On the border bridge linking the 2 cities, so many college students cross on daily basis that authorities have assigned them their very own pedestrian lane.

“Proper now, it’s higher for me to remain in El Paso as a result of I would like to complete college,” Torres, who’s learning artwork historical past, stated on Friday as she headed to Juarez for the weekend.

That may imply lacking her mother. “It might be actually exhausting,” Torres stated. “I’m actually near her.”

Gerardo Pozas, a 38-year-old mechanic, moved to El Paso from Juarez in 1997 to attend highschool and later grew to become a U.S. citizen. He has all the time retained sturdy ties together with his birthplace. He frightened what he would do if Trump closed the border.

“My household, my church and my girlfriend are (in Juarez). I wouldn’t be capable of go,” Pozas stated. “But when I keep there, in Ciudad Juarez, I wouldn’t be capable of come to my home.”

Automobiles queue up in a number of strains as they wait to be inspected by U.S. border patrol officers to enter from Mexico into the U.S., on the San Ysidro level of entry, in Tijuana, Mexico March 29, 2019. REUTERS/Jorge Duenes

LONG LINES AT BORDER

Division of Homeland Safety officers had already warned site visitors with Mexico may sluggish because the company shifts personnel from ports of entry to assist course of asylum seekers.

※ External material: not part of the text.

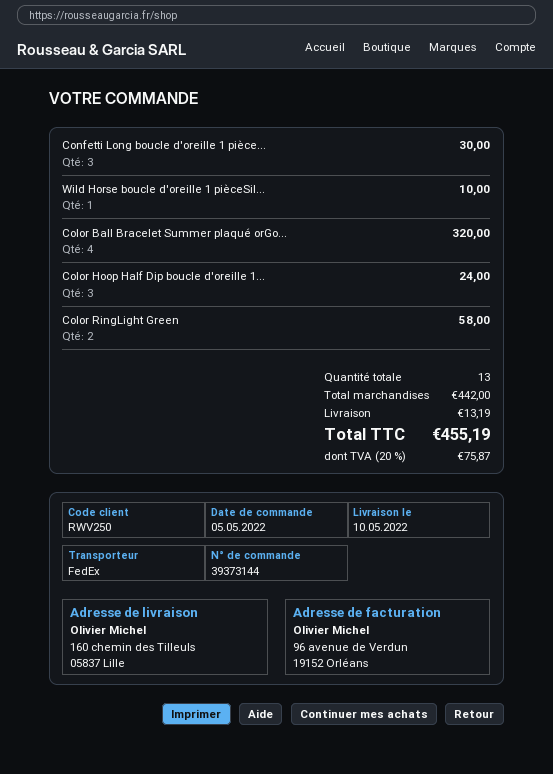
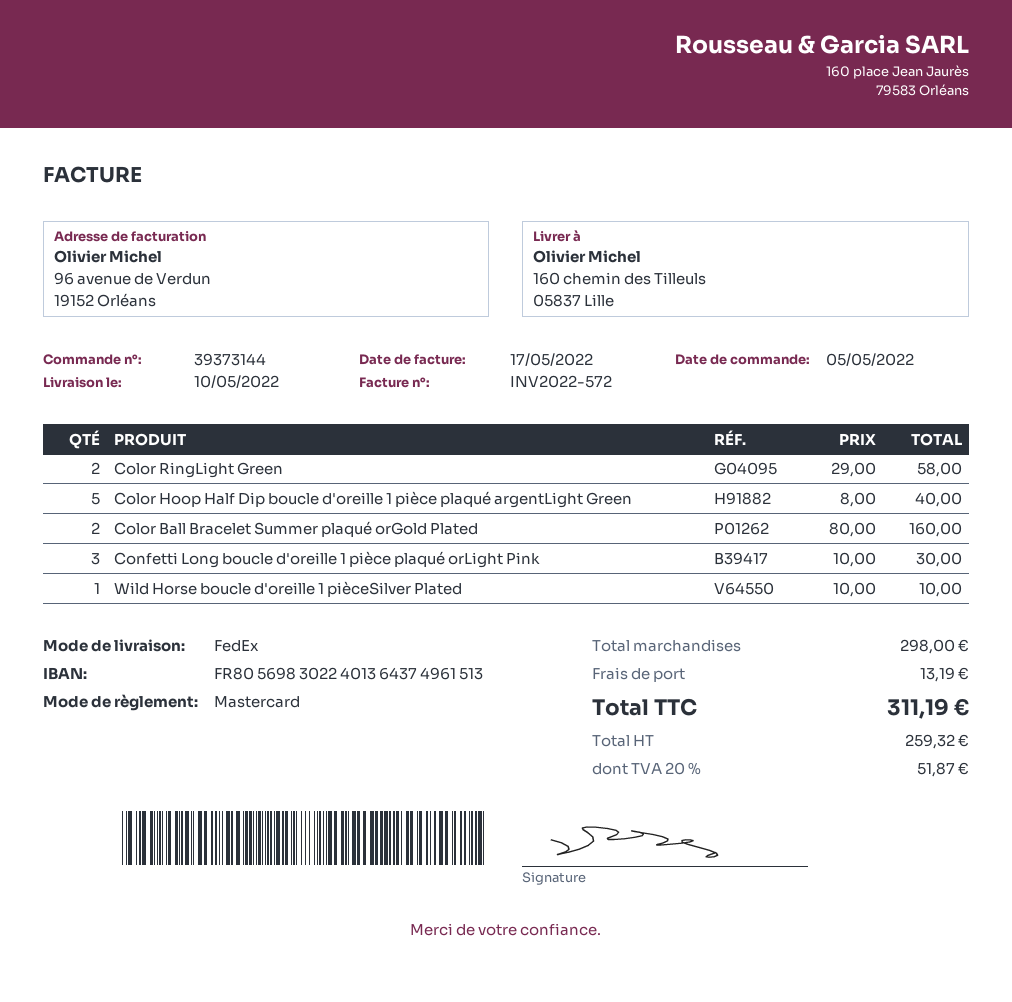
Color Ball Bracelet Summer plaqué orGo...: 4 for 320.00 -> 2 for 160.00
Color Hoop Half Dip boucle d'oreille 1...: 3 for 24.00 -> 5 for 40.00
subtotal: 442.00 -> 298.00
tax: 20% = 75.87 -> 20% = 51.87
total: 455.19 -> 311.19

Delays had been already being felt on Friday, with ready instances longer than traditional on the Mexican facet of the crossing between Juarez and El Paso, and hours-long strains for vans carrying items from Mexican factories into the USA.

Commerce between the USA and its third-largest buying and selling accomplice totaled $612 billion final yr, in keeping with the U.S. Census Bureau.

Brandon Carlan, a 21-year-old waiter from Boston, Massachusetts, works in San Diego however lives in Tijuana, Mexico, as a result of he can not afford San Diego’s excessive rents. He stated he crosses the border on daily basis.

“(Closing it) would have an effect on me economically as a result of I wouldn’t be capable of pay for my payments,” Carlan stated. “There are individuals going backwards and forwards on daily basis and they don’t seem to be going to have the ability to see their households or go to their homes.”

Building employee Alejandro Villegas, 43, is from Tijuana, Mexico, however lives in San Diego. He stated many of his colleagues dwell in Mexico and cross the border each day.

“Individuals have youngsters who research on this facet and on the Mexican facet and so they must cross to take them to high school, to buy groceries and to work so this can be a large drawback for us,” he stated.

Trump, who launched his presidential marketing campaign in 2015 with a promise to crack down on unlawful immigration, has repeatedly threatened to shut the border throughout his two years in workplace however has not adopted by means of.

Slideshow (four Photos)

Mexico has performed down the likelihood of a border shutdown. On Friday its international minister, Marcelo Ebrard, stated the nation doesn’t act on the premise of threats.

(Graphic: Trump threatens to close U.S.-Mexico border – tmsnrt.rs/2V59n2R)

Further reporting by Jose Luis Gonzalez in Ciudad Juarez, Julia Love in Mexico Metropolis, and Omar Younis in San Diego; Writing by Alex Dobuzinskis; Enhancing by Daniel Wallis, James Dalgleish and Richard Chang

Our Requirements:The Thomson Reuters Belief Rules.